Dans une réunion tenue par l’administrateur Augustin Minani le mardi 11 août 2026, il a été décidé que les vaches en transhumance doivent quitter la localité. Et pour cause, au moment où la transhumance est interdite au Burundi depuis 2018, certains éleveurs s’arrogent le droit de continuer la pratique avec toutes les conséquences que cela comporte notamment les conflits entre agriculteurs et éleveurs qui naissent ici et là dans sa commune. Il fait savoir que des centaines de vaches en transhumance sont présentes sur certaines collines de la commune Rumonge depuis le mois de juillet.
Innocent Nijimbere, le chef de la zone Kigwena, fait remarquer par exemple que de nombreuses vaches en transhumance sont déjà dans sa zone et que des éleveurs et des agriculteurs se regardent en chiens de faïence suite à ces vaches qui ravagent les champs de cultures.
Dans un communiqué rendu public le même jour, M. Minani précise que chacune de ces vaches devra payer une amende et un impôt tel que cela est prévu par la loi.
Complicité des éleveurs et de certains administratifs locaux
Selon l’administrateur Minani, ces vaches proviennent principalement des communes Bururi, Vyanda et Nyanza. Elles arrivent pendant la nuit en cachette dans certaines zones de la commune Rumonge comme Kigwena, Gatete, Buruhukiro, Rusabagi et Mudende avec la complicité de certains éleveurs locaux qui les hébergent chez eux.
Des agriculteurs regrettent qu’il y ait certaines autorités administratives à la base qui reçoivent des pots-de-vin. Elles empocheraient des sommes consistantes et fermeraient ainsi les yeux devant ce phénomène prohibé.
Ils demandent qu’une enquête plus fouillée et indépendante soit menée pour pouvoir identifier toute vache en situation de transhumance.
L’administrateur Minani a ainsi instruit la police et les autorités administratives à la base de travailler en étroite collaboration pour chasser toute vache en transhumance à partir du vendredi 14 août au matin.
Faire le suivi de la mesure
Les agriculteurs saluent la mesure tout en demandant qu’il y ait un suivi car ces vaches peuvent retourner dans leurs zones respectives quelques jours après, toujours avec la complicité de certaines autorités administratives à la base.

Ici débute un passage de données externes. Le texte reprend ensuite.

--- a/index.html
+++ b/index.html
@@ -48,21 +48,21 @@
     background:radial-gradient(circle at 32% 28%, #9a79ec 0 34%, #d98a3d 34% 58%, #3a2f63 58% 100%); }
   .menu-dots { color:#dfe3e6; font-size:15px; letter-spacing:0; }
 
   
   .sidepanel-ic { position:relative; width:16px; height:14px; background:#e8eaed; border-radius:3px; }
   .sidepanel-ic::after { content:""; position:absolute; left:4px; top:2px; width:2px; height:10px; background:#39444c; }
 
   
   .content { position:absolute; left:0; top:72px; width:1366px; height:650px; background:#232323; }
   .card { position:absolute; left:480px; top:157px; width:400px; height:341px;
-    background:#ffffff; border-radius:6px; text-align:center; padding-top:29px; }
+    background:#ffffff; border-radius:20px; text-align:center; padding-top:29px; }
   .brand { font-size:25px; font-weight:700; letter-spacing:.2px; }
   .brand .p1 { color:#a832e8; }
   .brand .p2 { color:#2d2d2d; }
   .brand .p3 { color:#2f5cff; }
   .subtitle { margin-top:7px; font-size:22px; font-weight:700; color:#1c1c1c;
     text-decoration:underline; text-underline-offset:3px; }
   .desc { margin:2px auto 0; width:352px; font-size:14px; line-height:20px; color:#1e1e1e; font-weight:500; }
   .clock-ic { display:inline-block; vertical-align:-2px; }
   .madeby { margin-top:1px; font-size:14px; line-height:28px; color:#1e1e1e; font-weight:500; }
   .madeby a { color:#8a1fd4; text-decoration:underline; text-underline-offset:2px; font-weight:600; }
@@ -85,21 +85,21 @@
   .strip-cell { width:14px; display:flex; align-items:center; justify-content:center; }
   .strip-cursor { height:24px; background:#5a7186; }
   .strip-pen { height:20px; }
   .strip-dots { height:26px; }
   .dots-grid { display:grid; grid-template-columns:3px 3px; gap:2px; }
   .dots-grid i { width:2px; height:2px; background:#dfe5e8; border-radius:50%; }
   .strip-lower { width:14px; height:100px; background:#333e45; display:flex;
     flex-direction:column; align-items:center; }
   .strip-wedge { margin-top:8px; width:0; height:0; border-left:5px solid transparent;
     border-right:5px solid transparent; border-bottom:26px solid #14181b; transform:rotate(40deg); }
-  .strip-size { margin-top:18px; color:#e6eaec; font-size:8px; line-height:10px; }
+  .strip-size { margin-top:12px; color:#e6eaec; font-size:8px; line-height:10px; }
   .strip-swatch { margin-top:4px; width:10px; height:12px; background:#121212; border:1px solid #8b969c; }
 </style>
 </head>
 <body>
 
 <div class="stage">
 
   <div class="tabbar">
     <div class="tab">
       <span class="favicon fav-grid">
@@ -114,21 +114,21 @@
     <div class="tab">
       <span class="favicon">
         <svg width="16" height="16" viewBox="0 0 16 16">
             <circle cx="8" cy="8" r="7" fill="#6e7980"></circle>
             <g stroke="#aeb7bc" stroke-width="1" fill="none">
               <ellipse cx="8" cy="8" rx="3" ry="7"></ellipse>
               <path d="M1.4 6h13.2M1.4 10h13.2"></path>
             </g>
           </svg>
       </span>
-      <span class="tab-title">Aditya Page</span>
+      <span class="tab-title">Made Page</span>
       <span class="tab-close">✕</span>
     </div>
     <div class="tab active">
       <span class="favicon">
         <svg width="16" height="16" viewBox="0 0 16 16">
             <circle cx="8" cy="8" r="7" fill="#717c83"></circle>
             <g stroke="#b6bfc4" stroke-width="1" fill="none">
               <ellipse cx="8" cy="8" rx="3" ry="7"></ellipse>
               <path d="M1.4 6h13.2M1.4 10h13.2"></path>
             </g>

Les éleveurs y vont avec leur petite explication. Ils sont à Rumonge à la recherche des pâturages encore frais pour leur bétail.
Lorsqu’il arrive que leurs vaches ravagent des champs de cultures, ils font savoir que l’éleveur concerné est tenu de payer sans tergiverser les dommages ainsi causés.

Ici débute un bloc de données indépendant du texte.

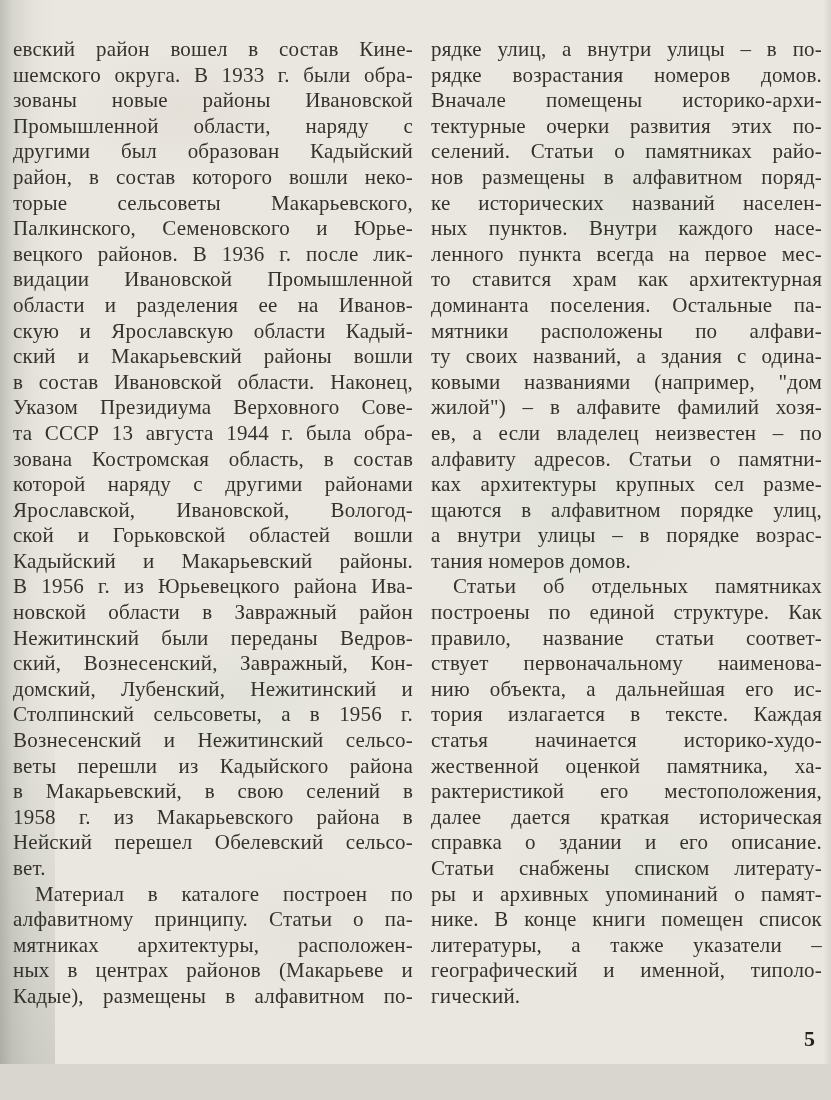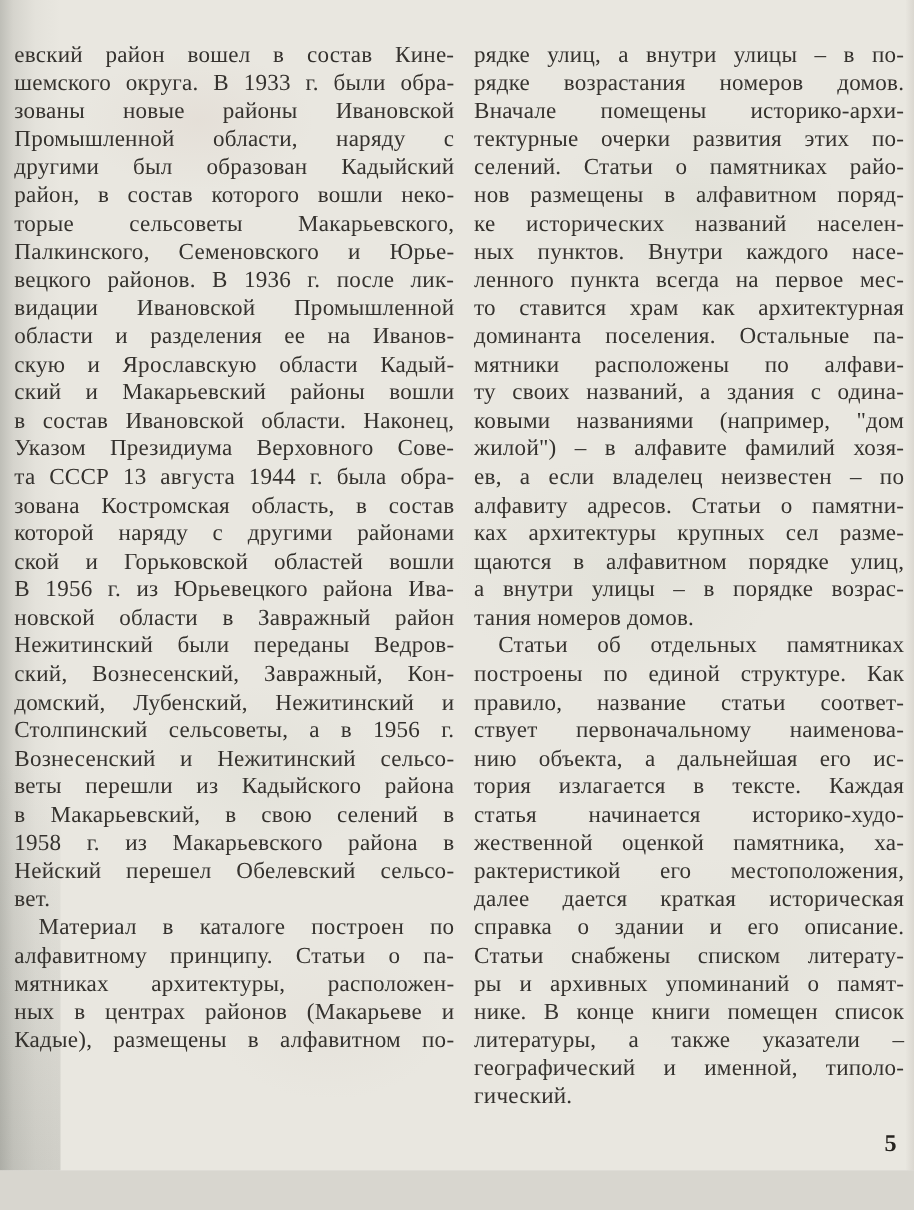--- a/index.html
+++ b/index.html
@@ -86,21 +86,23 @@
         <div class="line">вецкого районов. В 1936 г. после лик-</div>
         <div class="line">видации Ивановской Промышленной</div>
         <div class="line">области и разделения ее на Иванов-</div>
         <div class="line">скую и Ярославскую области Кадый-</div>
         <div class="line">ский и Макарьевский районы вошли</div>
         <div class="line">в состав Ивановской области. Наконец,</div>
         <div class="line">Указом Президиума Верховного Сове-</div>
         <div class="line">та СССР 13 августа 1944 г. была обра-</div>
         <div class="line">зована Костромская область, в состав</div>
         <div class="line">которой наряду с другими районами</div>
+        <div class="line">Ярославской, Ивановской, Вологод-</div>
         <div class="line">ской и Горьковской областей вошли</div>
+        <div class="line">Кадыйский и Макарьевский районы.</div>
         <div class="line">В 1956 г. из Юрьевецкого района Ива-</div>
         <div class="line">новской области в Завражный район</div>
         <div class="line">Нежитинский были переданы Ведров-</div>
         <div class="line">ский, Вознесенский, Завражный, Кон-</div>
         <div class="line">домский, Лубенский, Нежитинский и</div>
         <div class="line">Столпинский сельсоветы, а в 1956 г.</div>
         <div class="line">Вознесенский и Нежитинский сельсо-</div>
         <div class="line">веты перешли из Кадыйского района</div>
         <div class="line">в Макарьевский, в свою селений в</div>
         <div class="line">1958 г. из Макарьевского района в</div>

Ces éleveurs demandent à l’administrateur de prendre une décision sage qui respecte la loi car l’agriculture et l’élevage sont complémentaires. En effet, ils trouvent qu’un agriculteur a besoin du fumier, du lait et de la viande pour avoir de bonnes récoltes et équilibrer son alimentation. L’éleveur a quant à lui besoin des vivres produits par un agriculteur pour son alimentation.
La loi du 4 novembre 2018 stipule que l’élevage du gros et du petit bétail doit se faire en stabulation permanente, la divagation du bétail étant interdite au Burundi.